Washing Dishes Is Never Just Washing Dishes
On a normal day, you’d call it washing the dishes. You’d call it despair. And then, to be more specific, you’d whittle that down to something called loneliness. You’d take it for granted that you miss someone and that would be your problem. On a normal day, you’d call it washing the dishes and you’d be so attached to your sadness that you’d forget to ask questions.
But today, like every day, is not normal. Today, as you rinse the blue plate, you’re reminded of that Shunryu Suzuki bit about the waterfall. How can you be a person washing dishes when you’re a drop of water coming down from a high mountain? The feeling doesn’t change. But it’s a new story. Being a drop of water is difficult.
There’s a subtle shade of relief in being a drop of water but it doesn’t last. An elegant metaphor you read 16 years ago is not the answer. Today, nimbly, you keep moving. You realize that what—on a normal day—you would usually call “loneliness” is actually the frantic buzz of a fly with its wings all spider webbed. But even though you’re trapped, you know you can’t stay. Because a little girl in Japan is weeping. Did she wake from a nightmare? Is she an orphan? You can't know. But perhaps you are, in a way not yet articulated by the scientific method, a receptacle for her grief.

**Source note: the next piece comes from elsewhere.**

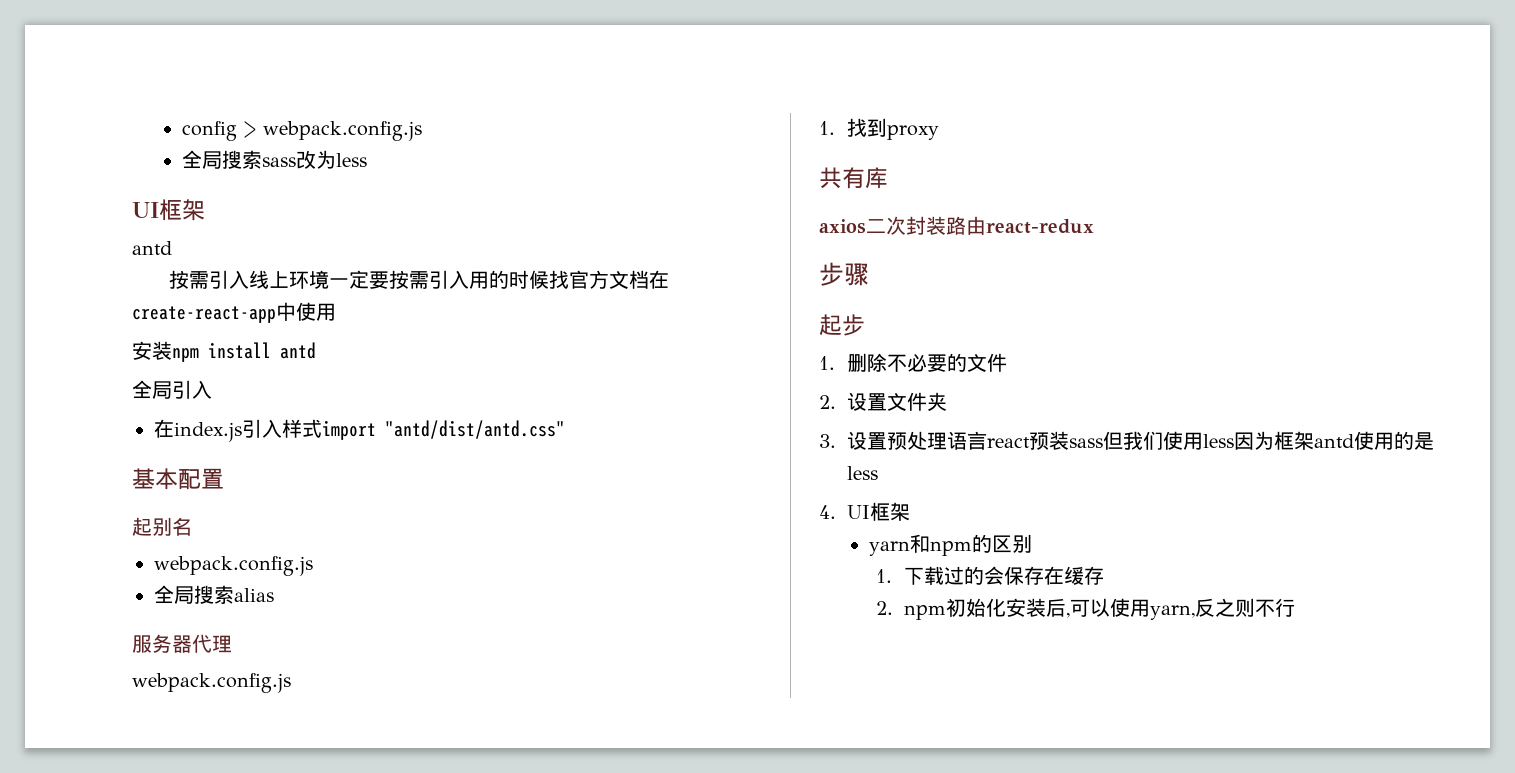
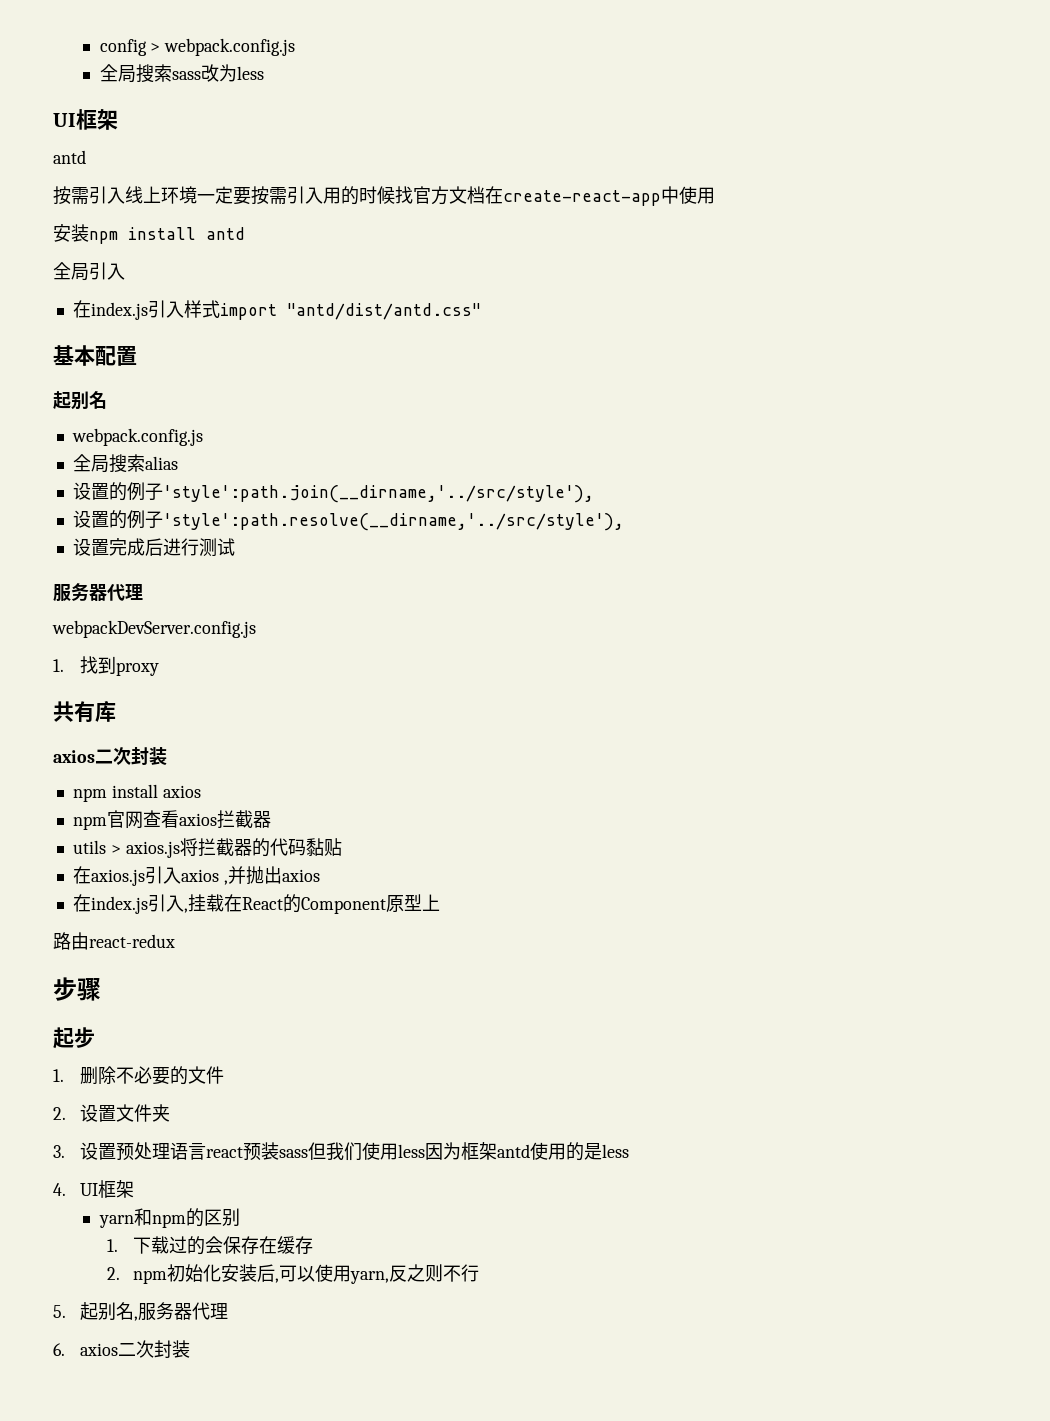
[132,634,232,653] [132,673,291,693] // 服务器代理 // webpack.config.js -> [72,482,594,503] [72,510,624,531] [72,538,235,557] [53,583,143,602] [52,620,256,638] // 设置的例子'style':path.join(__dirname,'../src/style'), // 设置的例子'style':path.resolve(__dirname,'../src/style'), // 设置完成后进行测试 // 服务器代理 // webpackDevServer.config.js
(946, 225) none -> [72,784,201,802] [72,810,271,830] [72,838,342,858] [72,866,320,886] [72,894,440,914] // npm install axios // npm官网查看axios拦截器 // utils > axios.js将拦截器的代码黏贴 // 在axios.js引入axios ,并抛出axios // 在index.js引入,挂载在React的Component原型上 //
(1296, 607) none -> [53,1302,228,1321] [53,1340,190,1358] // 5.起别名,服务器代理 // 6. axios二次封装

You look out the window. You see through the window. You wonder if you yourself are made of glass and on the verge of shattering. Isn’t loneliness more aptly described as an empty place where the wind blows through? For awhile. But then it’s the price you pay for an intimacy that blurs the distinction between persons. And then it’s penance for the boy you punched—you broke his glasses—so many years ago or the man you killed so many lives ago in that bar when the law was upheld with knives. A witch’s hex or a little demon dragging you down to the underworld, clutching at your legs.
You don’t know what’s wrong with you. But your lack of certainty regarding causation is not a case for meaninglessness. It’s quite the opposite. A lack of certainty clears the place where meanings fill, full of meanings, meaningful. There are answers. But they’re bursting with questions and today it occurs to you that your suffering resides only in your certainty about its source, that there’s joy to be found in moving along as you dry the blue plate and wonder.
Saturday, January 7, 2012 | |
10 Comments 
Reader Comments (10)
'There are answers. But they’re bursting with questions...'
this.
thank you.
Yeah. This.
"A lack of certainty clears the place where meanings fill, full of meanings, meaningful."
I clicked over to that bit about the waterfall and loved it. Love this post, too.
I've a thing about the term "washing the dishes." In my very first rehab, I was a complete idiot who didn't understand what was going on or why I was there. 24 years old. Hooked up with a fellow-patient, Eli. We started fucking on day 8, but didn't get caught. He looked at me once and solemnly said, "I work as a hooker." And was shocked that I was fine with it .. wasn't til months later I learnt he meant with men and not with women. Whatever .. I was still fine with it. Point is, in that stupid rehab where I learnt nothing and wasted everybodys time ... Eli turned to me one day as he washed the dishes.
"You know, I think being here has taught me .. that when I'm washing the dishes, to just wash the dishes. Not think about how broke I am or how fucked up or any of the shit that's in my head. I'm just going to wash the dishes."
It was my first ever insight into any form of Buddhism, and cracked open my Catholic mind.
I think of it often, have never forgotten it. Or him.
this is essence (economically spoken), and i love it.
You are loved. Held in the mind of others, constantly. Mine and C's included. This is everything, at bottom.
(And yes, I know you weren't looking for a response or reassurance in that sense. But I feel compelled to say things.)
The lips of time leech to the fountain head;
Love drips and gathers, but the fallen blood
Shall calm her sores.
And I am dumb to tell a weather's wind
How time has ticked a heaven round the stars.
Awesome.
I'm so thankful that my friend kept insisting I read your blog. Your words make me feel less mired in my self-imposed solitude.
I can't stand, I can't stand losin...
Washing dishes is also great for when you order too much food and don't have enough cash.